● **TRY IT**
From the records below, copy out each line that has the word "Liberty".

*** Begin section ***

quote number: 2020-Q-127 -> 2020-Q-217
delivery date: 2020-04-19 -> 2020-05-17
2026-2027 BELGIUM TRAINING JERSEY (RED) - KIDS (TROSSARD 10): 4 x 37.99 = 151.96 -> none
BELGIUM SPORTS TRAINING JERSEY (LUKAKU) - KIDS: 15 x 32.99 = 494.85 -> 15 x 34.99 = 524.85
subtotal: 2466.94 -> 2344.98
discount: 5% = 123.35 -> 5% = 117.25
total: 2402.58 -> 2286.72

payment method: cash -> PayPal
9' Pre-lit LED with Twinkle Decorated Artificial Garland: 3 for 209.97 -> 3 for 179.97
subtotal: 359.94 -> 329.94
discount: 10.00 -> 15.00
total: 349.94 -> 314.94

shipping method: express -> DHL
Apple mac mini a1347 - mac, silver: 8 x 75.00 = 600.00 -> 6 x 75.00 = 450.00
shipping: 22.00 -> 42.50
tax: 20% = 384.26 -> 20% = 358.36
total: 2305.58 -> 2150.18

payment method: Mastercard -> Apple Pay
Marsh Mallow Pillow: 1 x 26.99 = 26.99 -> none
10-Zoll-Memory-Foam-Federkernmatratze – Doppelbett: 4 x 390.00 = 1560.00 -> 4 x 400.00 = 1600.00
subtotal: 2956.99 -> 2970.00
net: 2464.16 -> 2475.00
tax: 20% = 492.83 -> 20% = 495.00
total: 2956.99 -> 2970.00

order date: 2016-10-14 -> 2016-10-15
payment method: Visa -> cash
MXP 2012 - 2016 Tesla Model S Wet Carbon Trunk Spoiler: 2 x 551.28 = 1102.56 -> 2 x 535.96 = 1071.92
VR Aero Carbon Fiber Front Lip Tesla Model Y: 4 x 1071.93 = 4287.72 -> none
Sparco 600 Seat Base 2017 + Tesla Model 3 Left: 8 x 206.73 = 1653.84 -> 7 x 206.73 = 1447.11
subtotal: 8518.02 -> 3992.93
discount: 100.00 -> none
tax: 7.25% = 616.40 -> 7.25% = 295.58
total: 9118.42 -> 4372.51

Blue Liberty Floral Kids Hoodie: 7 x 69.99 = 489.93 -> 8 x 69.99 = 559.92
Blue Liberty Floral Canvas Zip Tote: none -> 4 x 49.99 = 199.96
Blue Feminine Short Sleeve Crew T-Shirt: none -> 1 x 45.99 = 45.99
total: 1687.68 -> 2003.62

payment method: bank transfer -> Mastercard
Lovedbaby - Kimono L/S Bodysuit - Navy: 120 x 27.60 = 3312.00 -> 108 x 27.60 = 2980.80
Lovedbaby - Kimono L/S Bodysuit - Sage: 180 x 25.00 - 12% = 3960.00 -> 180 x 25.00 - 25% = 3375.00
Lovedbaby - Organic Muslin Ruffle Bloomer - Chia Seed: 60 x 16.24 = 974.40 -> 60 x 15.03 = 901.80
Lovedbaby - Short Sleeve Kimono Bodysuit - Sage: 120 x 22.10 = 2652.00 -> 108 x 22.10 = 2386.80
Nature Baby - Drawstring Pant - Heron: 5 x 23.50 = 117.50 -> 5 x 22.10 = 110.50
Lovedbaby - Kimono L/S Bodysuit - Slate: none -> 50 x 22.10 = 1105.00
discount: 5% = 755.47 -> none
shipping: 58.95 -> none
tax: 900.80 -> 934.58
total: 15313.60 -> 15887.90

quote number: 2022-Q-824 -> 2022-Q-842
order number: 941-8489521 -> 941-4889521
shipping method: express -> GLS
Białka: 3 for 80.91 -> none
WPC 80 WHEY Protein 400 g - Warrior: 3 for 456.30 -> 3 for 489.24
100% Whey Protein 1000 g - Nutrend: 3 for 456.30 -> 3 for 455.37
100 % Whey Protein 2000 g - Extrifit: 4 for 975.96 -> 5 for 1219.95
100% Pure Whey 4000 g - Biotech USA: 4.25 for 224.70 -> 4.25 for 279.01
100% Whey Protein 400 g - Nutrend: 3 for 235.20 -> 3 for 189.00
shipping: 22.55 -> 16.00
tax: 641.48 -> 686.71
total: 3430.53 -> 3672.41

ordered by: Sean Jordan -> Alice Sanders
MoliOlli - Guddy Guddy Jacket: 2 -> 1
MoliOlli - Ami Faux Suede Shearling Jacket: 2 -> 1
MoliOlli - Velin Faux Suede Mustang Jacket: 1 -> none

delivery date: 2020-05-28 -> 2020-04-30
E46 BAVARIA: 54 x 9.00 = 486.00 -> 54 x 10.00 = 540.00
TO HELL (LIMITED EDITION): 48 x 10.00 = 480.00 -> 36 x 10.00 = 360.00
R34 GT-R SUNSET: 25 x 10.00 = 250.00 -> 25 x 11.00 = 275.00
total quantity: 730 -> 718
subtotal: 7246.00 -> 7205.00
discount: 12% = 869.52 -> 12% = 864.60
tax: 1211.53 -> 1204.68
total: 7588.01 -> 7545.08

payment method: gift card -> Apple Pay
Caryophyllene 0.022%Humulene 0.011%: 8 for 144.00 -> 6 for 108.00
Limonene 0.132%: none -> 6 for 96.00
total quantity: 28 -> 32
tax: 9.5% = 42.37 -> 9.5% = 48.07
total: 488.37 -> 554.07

*** End section ***

● **PROBLEM SOLUTION**
Blue Liberty Floral Kids Hoodie: 7 x 69.99 = 489.93 -> 8 x 69.99 = 559.92
Blue Liberty Floral Canvas Zip Tote: none -> 4 x 49.99 = 199.96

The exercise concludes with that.